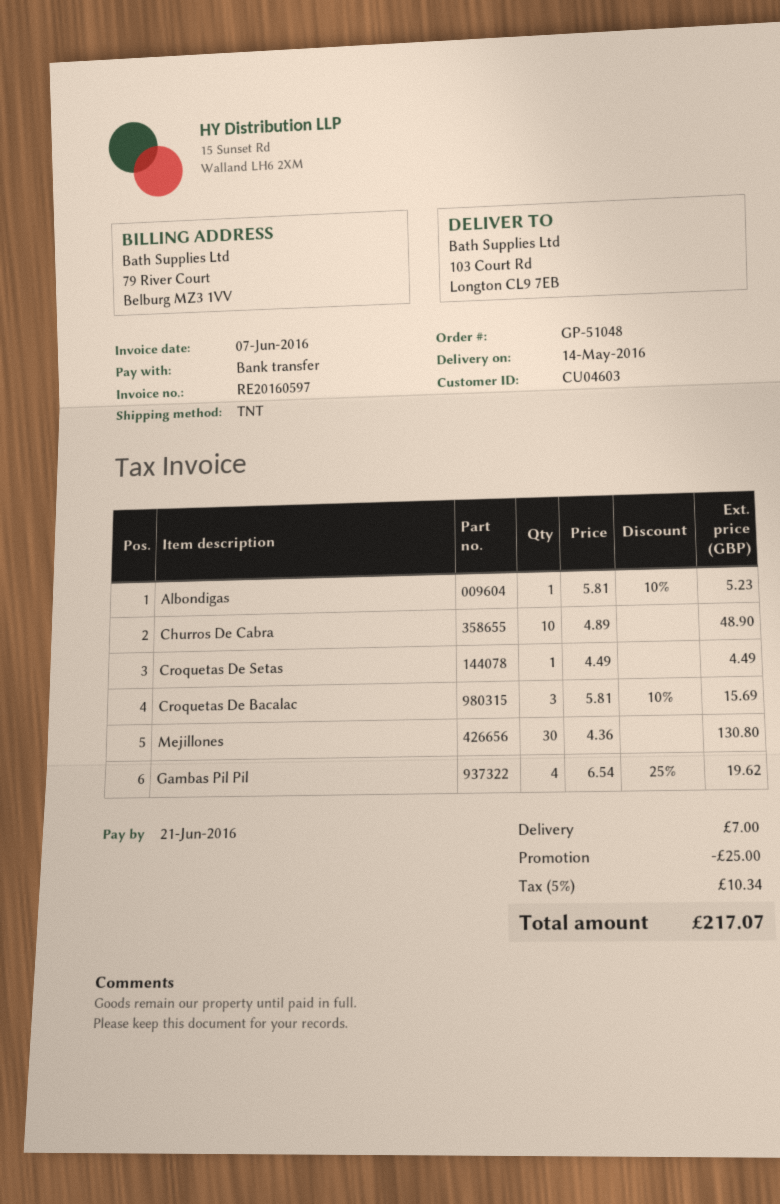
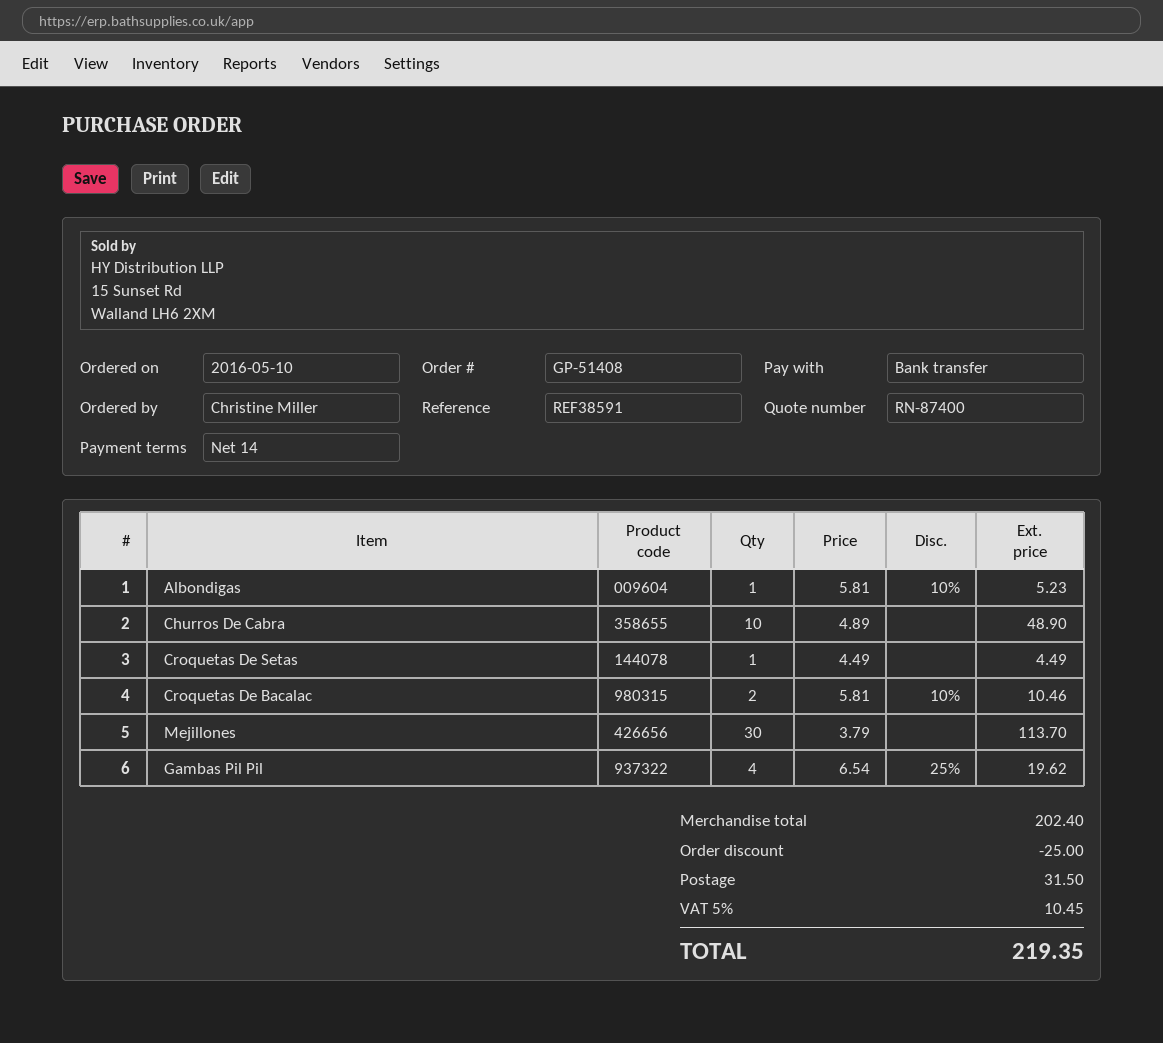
order number: GP-51048 -> GP-51408
Croquetas De Bacalac: 3 x 5.81 - 10% = 15.69 -> 2 x 5.81 - 10% = 10.46
Mejillones: 30 x 4.36 = 130.80 -> 30 x 3.79 = 113.70
shipping: 7.00 -> 31.50
tax: 5% = 10.34 -> 5% = 10.45
total: 217.07 -> 219.35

EXERCISE OBJECTIVE =>
Starting at the line that contains "shipping: 7.00 -> 31.50", print every line through the end of the listing, word for word. Leave out all the rest.

RESPONSE TO THE TASK =>
shipping: 7.00 -> 31.50
tax: 5% = 10.34 -> 5% = 10.45
total: 217.07 -> 219.35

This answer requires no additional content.